__RECORDS__.
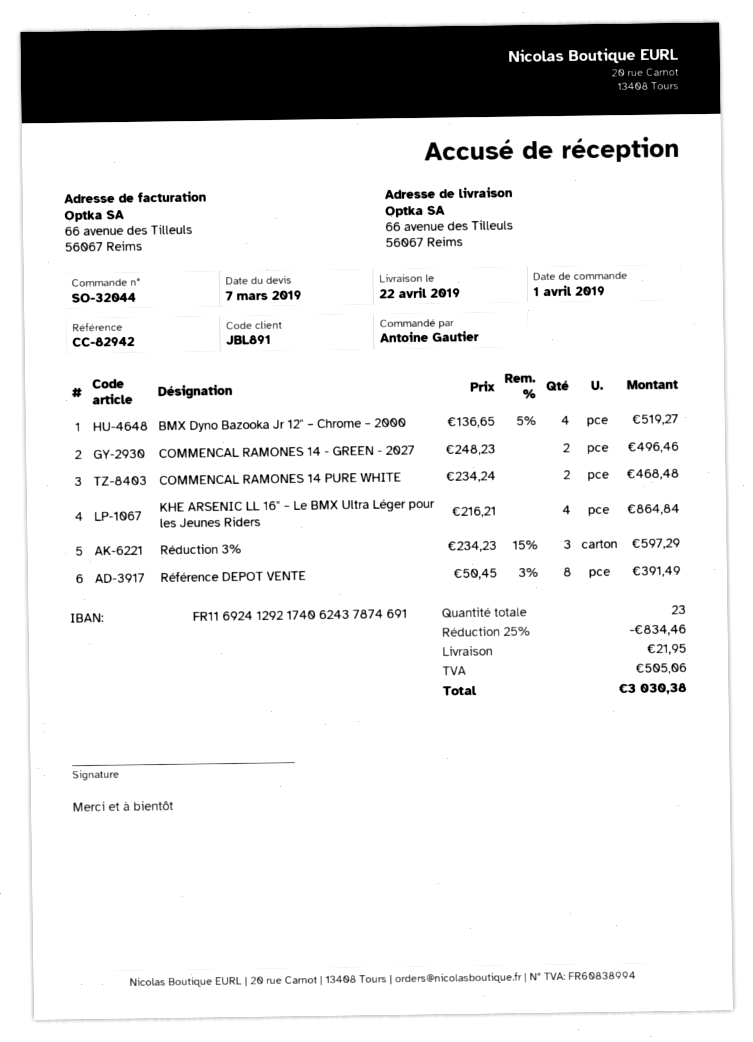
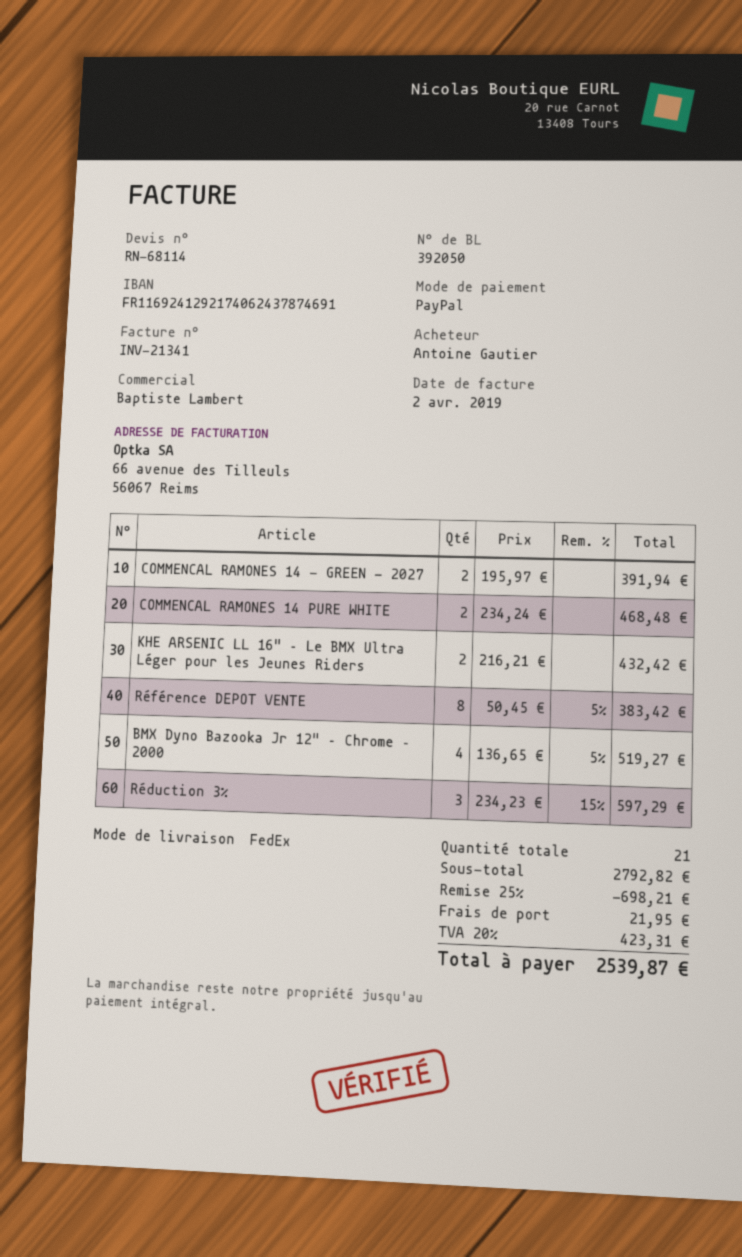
COMMENCAL RAMONES 14 - GREEN - 2027: 2 x 248.23 = 496.46 -> 2 x 195.97 = 391.94
KHE ARSENIC LL 16" – Le BMX Ultra Léger pour les Jeunes Riders: 4 x 216.21 = 864.84 -> 2 x 216.21 = 432.42
Référence DEPOT VENTE: 8 x 50.45 - 3% = 391.49 -> 8 x 50.45 - 5% = 383.42
total quantity: 23 -> 21
discount: 25% = 834.46 -> 25% = 698.21
tax: 505.06 -> 423.31
total: 3030.38 -> 2539.87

__WORK TO BE COMPLETED__. All of the material above must be given again verbatim, except for the pictures.

__ANSWER FOR THE TASK__.
COMMENCAL RAMONES 14 - GREEN - 2027: 2 x 248.23 = 496.46 -> 2 x 195.97 = 391.94
KHE ARSENIC LL 16" – Le BMX Ultra Léger pour les Jeunes Riders: 4 x 216.21 = 864.84 -> 2 x 216.21 = 432.42
Référence DEPOT VENTE: 8 x 50.45 - 3% = 391.49 -> 8 x 50.45 - 5% = 383.42
total quantity: 23 -> 21
discount: 25% = 834.46 -> 25% = 698.21
tax: 505.06 -> 423.31
total: 3030.38 -> 2539.87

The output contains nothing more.